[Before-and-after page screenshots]

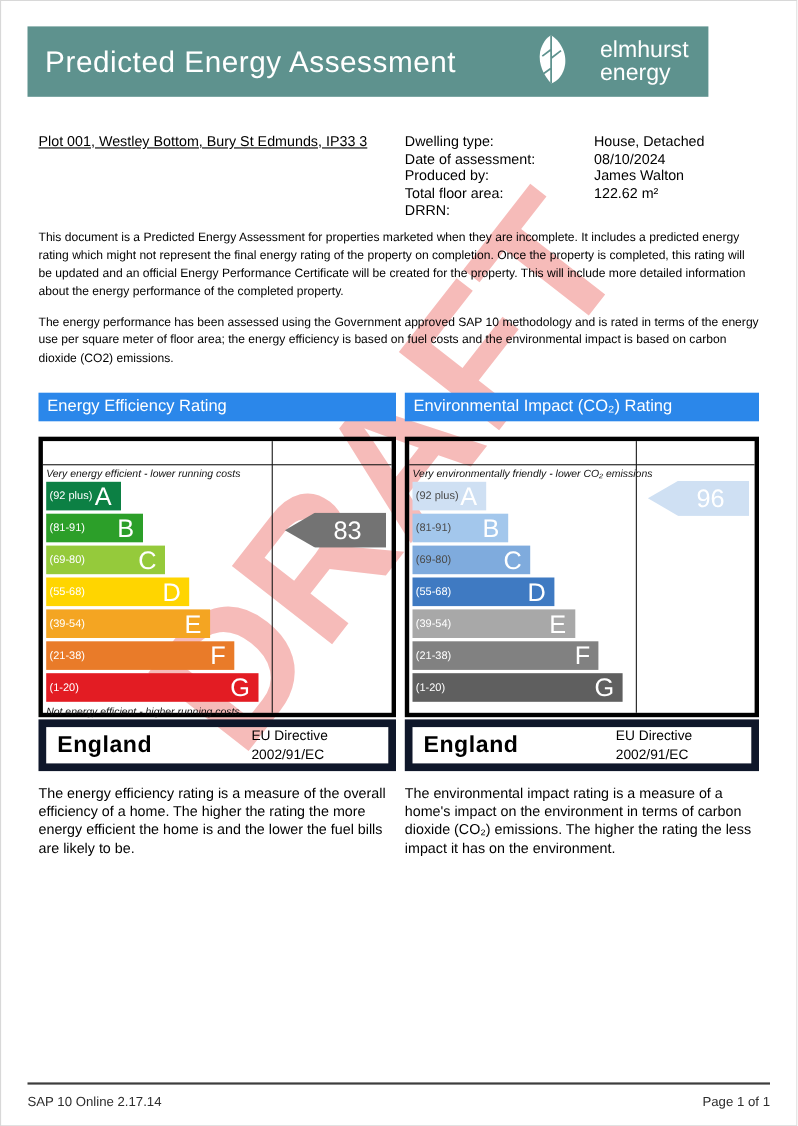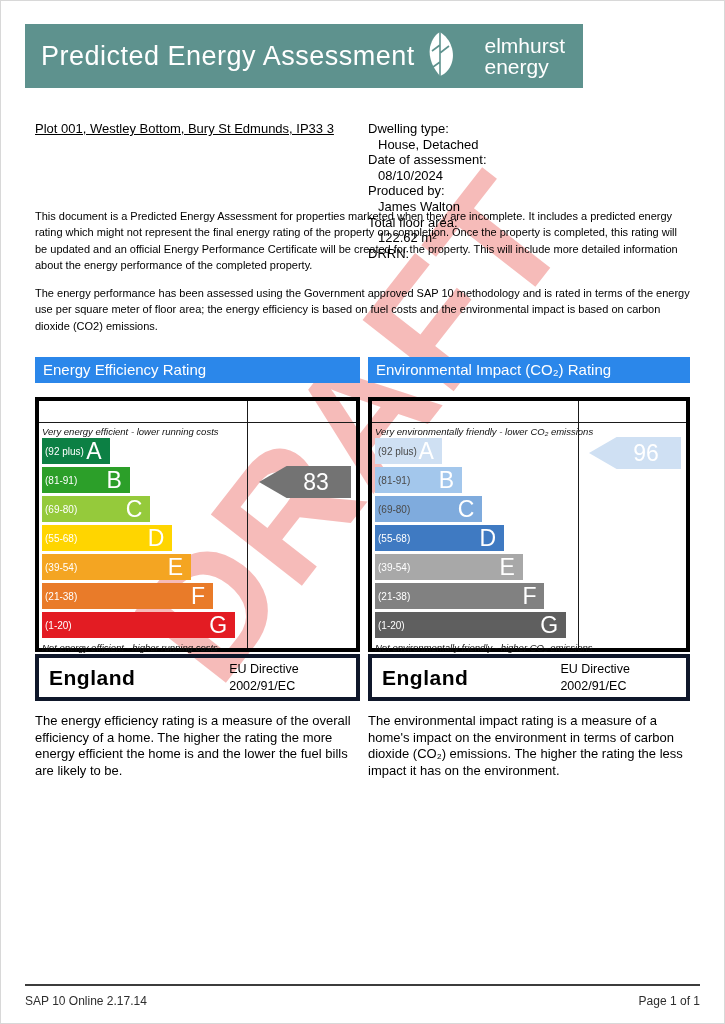--- a/index.html
+++ b/index.html
@@ -12,34 +12,34 @@
   
   .watermark {
     position:absolute; left:352px; top:428px; z-index:1;
     transform:translate(-50%,-50%) rotate(-52deg);
     font-size:168px; font-weight:bold; letter-spacing:2px;
     color:var(--watermark-color,#f2aaa8); white-space:nowrap; pointer-events:none;
   }
   .content { position:relative; z-index:2; }
   
   .band-header {
-    position:absolute; left:25px; top:24px; width:558px; height:64px;
+    position:absolute; left:25px; top:24px; width:619px; height:64px;
     background:var(--header-bg,#5e928e); color:#fff;
     display:flex; align-items:center; justify-content:space-between; padding:0 18px 0 16px;
   }
   .band-title { font-size:27px; letter-spacing:0.5px; }
   .logo { display:flex; align-items:center; gap:26px; }
   .logo-text { line-height:1.0; }
   .logo-line1 { font-size:21px; color:#ffffff; }
   .logo-line2 { font-size:21px; color:#ffffff; }
   
   .property { position:absolute; left:35px; top:121px; width:655px; display:flex; font-size:13px; }
   .address { width:333px;text-decoration:underline; }
   .prop-table { width:322px; }
-  .prop-row { display:flex; line-height:15.6px;flex-direction:column; }
+  .prop-row { display:flex; line-height:15.6px; }
   .prop-label { width:162px; }
   .prop-value { flex:1;margin-left:10px; }
   
   .para { position:absolute; left:35px; width:655px; font-size:11px; line-height:16.4px; }
   .para1 { top:208px; }
   .para2 { top:285px; }
   
   .col { position:absolute; top:357px; }
   .col-left  { left:35px;  width:325px; }
   .col-right { left:368px; width:322px; }
@@ -60,21 +60,21 @@
   }
   .band .range { font-size:10px; padding-left:3px; white-space:nowrap; }
   .band .letter { margin-left:auto; padding-right:8px; font-size:23px; }
   .pointer {
     position:absolute; right:5px; width:92px; height:32px;
     clip-path:polygon(0 50%, 30% 0, 100% 0, 100% 100%, 30% 100%);
     display:flex; align-items:center; justify-content:center; padding-left:22px;
     color:#fff; font-size:23px;
   }
   .region-box {
-    margin-top:2px; height:47px; border:4px solid #0f172a;
+    margin-top:2px; height:47px; border:7px solid #0f172a;
     position:relative; display:flex; align-items:center;
   }
   .region-name { font-size:21px; font-weight:bold; margin-left:10px; letter-spacing:0.5px; }
   .directive { position:absolute; left:60%; font-size:12.5px; line-height:1.3; }
   .explain { margin-top:12px; font-size:13px; line-height:16.6px; }
   
   .footer {
     position:absolute; left:25px; top:984px; width:675px;
     border-top:2px solid #3c3c3c; padding-top:8px;
     display:flex; justify-content:space-between; font-size:12px; color:#2e2e2e;
@@ -213,21 +213,20 @@
             <span class="letter">E</span>
           </div>
           <div class="band" style="width: 54.5%; background: rgb(129, 129, 129);">
             <span class="range" style="color: rgb(255, 255, 255);">(21-38)</span>
             <span class="letter">F</span>
           </div>
           <div class="band" style="width: 61.5%; background: rgb(95, 95, 95);">
             <span class="range" style="color: rgb(255, 255, 255);">(1-20)</span>
             <span class="letter">G</span>
           </div>
-          <div class="cap">Not environmentally friendly - higher CO₂ emissions</div>
           <div class="pointer" style="background: rgb(207, 224, 243); top: 14px;">
             <span>96</span>
           </div>
         </div>
       </div>
       <div class="region-box">
         <div class="region-name">England</div>
         <div class="directive">
           <div>EU Directive</div>
           <div>2002/91/EC</div>

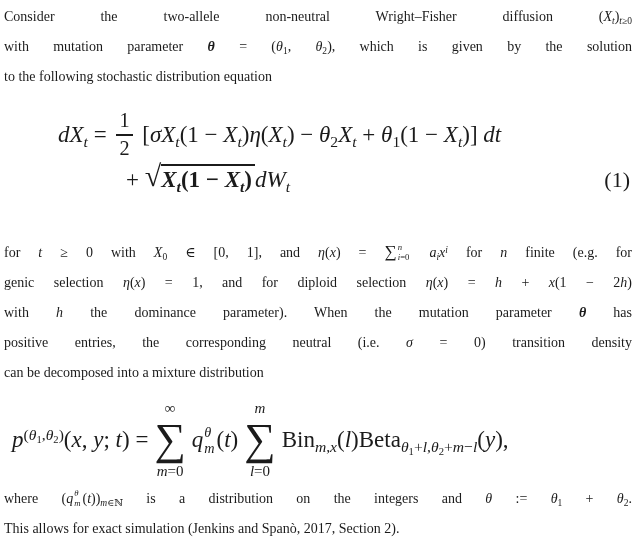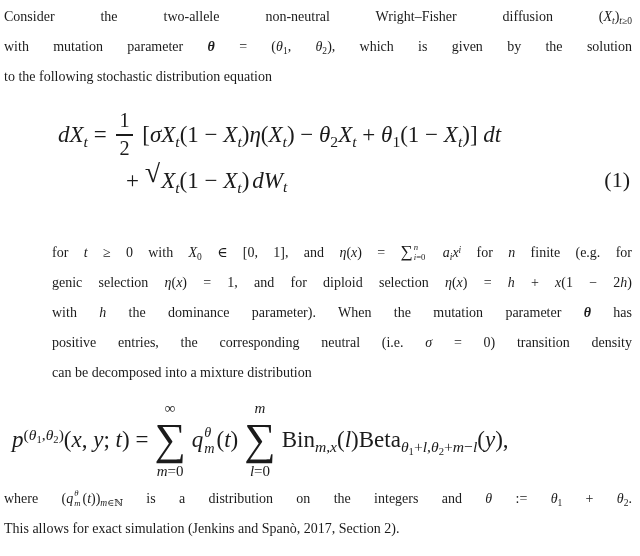--- a/index.html
+++ b/index.html
@@ -28,27 +28,27 @@
   .stack{display:inline-flex;flex-direction:column;align-items:flex-start;vertical-align:middle;
          font-size:.62em;line-height:1.12;transform:translateY(-1px);margin:0 2px 0 1px;}
   
   .disp{font-size:23px;}
   .eq1{margin-top:18px;}
   .eq1-row1{height:50px;line-height:50px;padding-left:54px;overflow:hidden;}
   .eq1-row2{height:36px;line-height:36px;padding-left:122px;position:relative;margin-top:2px;overflow:hidden;}
   .eqnum{position:absolute;right:2px;top:0;line-height:36px;font-size:22px;font-style:normal;}
   .sqrt{display:inline-flex;align-items:flex-start;vertical-align:middle;transform:translateY(-2px);}
   .rad{font-size:30px;line-height:27px;transform:translateY(-2px);}
-  .vinc{border-top:2px solid currentColor;padding:1px 3px 0 0;line-height:36px;}
+  .vinc{border-top:2px solid currentColor;padding:1px 3px 0 0;line-height:26px;font-weight:bold;}
   .eq2{margin-top:12px;height:84px;line-height:80px;padding-left:8px;overflow:hidden;white-space:nowrap;}
   .bigsum{display:inline-flex;flex-direction:column;align-items:center;vertical-align:middle;
           margin:0 6px;transform:translateY(-2px);}
   .bigsum .lim{font-size:15px;line-height:17px;}
   .bigsum .sigma{font-size:44px;line-height:46px;}
-  #p2{margin-top:40px;margin-left:48px;}
+  #p2{margin-top:40px;}
   #p3{margin-top:0;}
 </style>
 </head>
 <body>
 
 <div class="page">
 
   <p class="para" id="p1">
     <span class="line jl"><span class="rm">Consider the two-allele non-neutral Wright–Fisher diffusion (</span><span class="it">X</span><span class="sb it">t</span><span class="rm">)</span><span class="sb"><span class="it">t</span><span class="rm">≥0</span></span></span>
     <span class="line jl"><span class="rm">with mutation parameter </span><span class="bi">θ</span><span class="rm"> = (</span><span class="it">θ</span><span class="sb rm">1</span><span class="rm">, </span><span class="it">θ</span><span class="sb rm">2</span><span class="rm">), which is given by the solution</span></span>

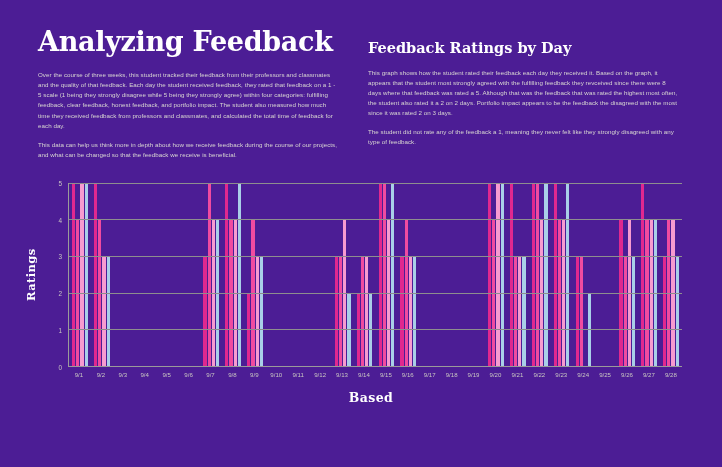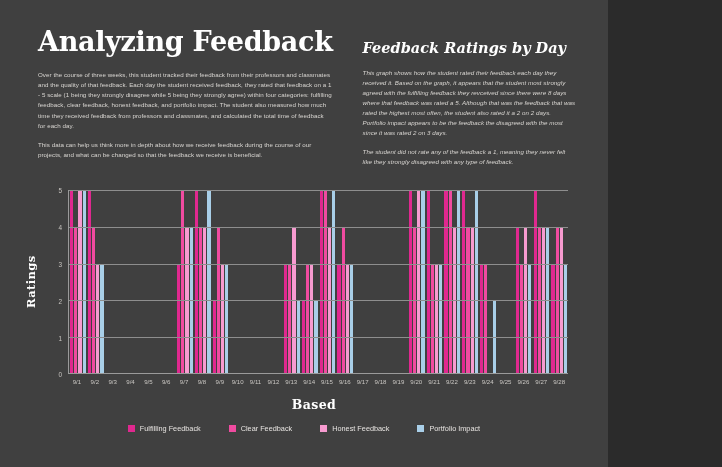--- a/index.html
+++ b/index.html
@@ -5,33 +5,33 @@
   * { box-sizing: border-box; }
   html, body {
     margin: 0; padding: 0;
     width: 722px; height: 467px;
     background: #2b2b2b;
     font-family: "Liberation Sans", sans-serif;
     overflow: hidden;
   }
   #page {
     position: relative;
-    width: 608px; height: 467px;
-    background: #404040;
+    width: 722px; height: 467px;
+    background: #4c1d95;
     color: #e8e6e3;
   }
 
   
   .header-wrap {
     display: flex;
     padding: 28px 32px 0 38px;
     gap: 30px;
   }
   .col-left  { width: 300px; }
-  .col-right { width: 310px; padding-top: 12px; font-style: italic; }
+  .col-right { width: 310px; padding-top: 12px; }
 
   .main-title {
     font-family: "DejaVu Serif", serif;
     font-weight: bold;
     font-size: 27px;
     line-height: 1.05;
     letter-spacing: -0.3px;
     color: #ffffff;
     margin: 0 0 14px 0;
     white-space: nowrap;
@@ -388,32 +388,14 @@
         <div class="xt">9/23</div>
         <div class="xt">9/24</div>
         <div class="xt">9/25</div>
         <div class="xt">9/26</div>
         <div class="xt">9/27</div>
         <div class="xt">9/28</div>
       </div>
     <div class="x-axis-title">Based</div>
   </div>
 
-  <div class="legend">
-      <div class="legend-item">
-        <span class="legend-swatch" style="background: rgb(224, 40, 143);"></span>
-        <span class="legend-label">Fulfilling Feedback</span>
-      </div>
-      <div class="legend-item">
-        <span class="legend-swatch" style="background: rgb(240, 75, 160);"></span>
-        <span class="legend-label">Clear Feedback</span>
-      </div>
-      <div class="legend-item">
-        <span class="legend-swatch" style="background: rgb(247, 155, 208);"></span>
-        <span class="legend-label">Honest Feedback</span>
-      </div>
-      <div class="legend-item">
-        <span class="legend-swatch" style="background: rgb(169, 207, 232);"></span>
-        <span class="legend-label">Portfolio Impact</span>
-      </div>
-    </div>
 
 </div>
 
 </body></html>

> What to do:
From the data above, state how many lines hold the string "hidden", and give the number without other words.

> Solution to this task:
4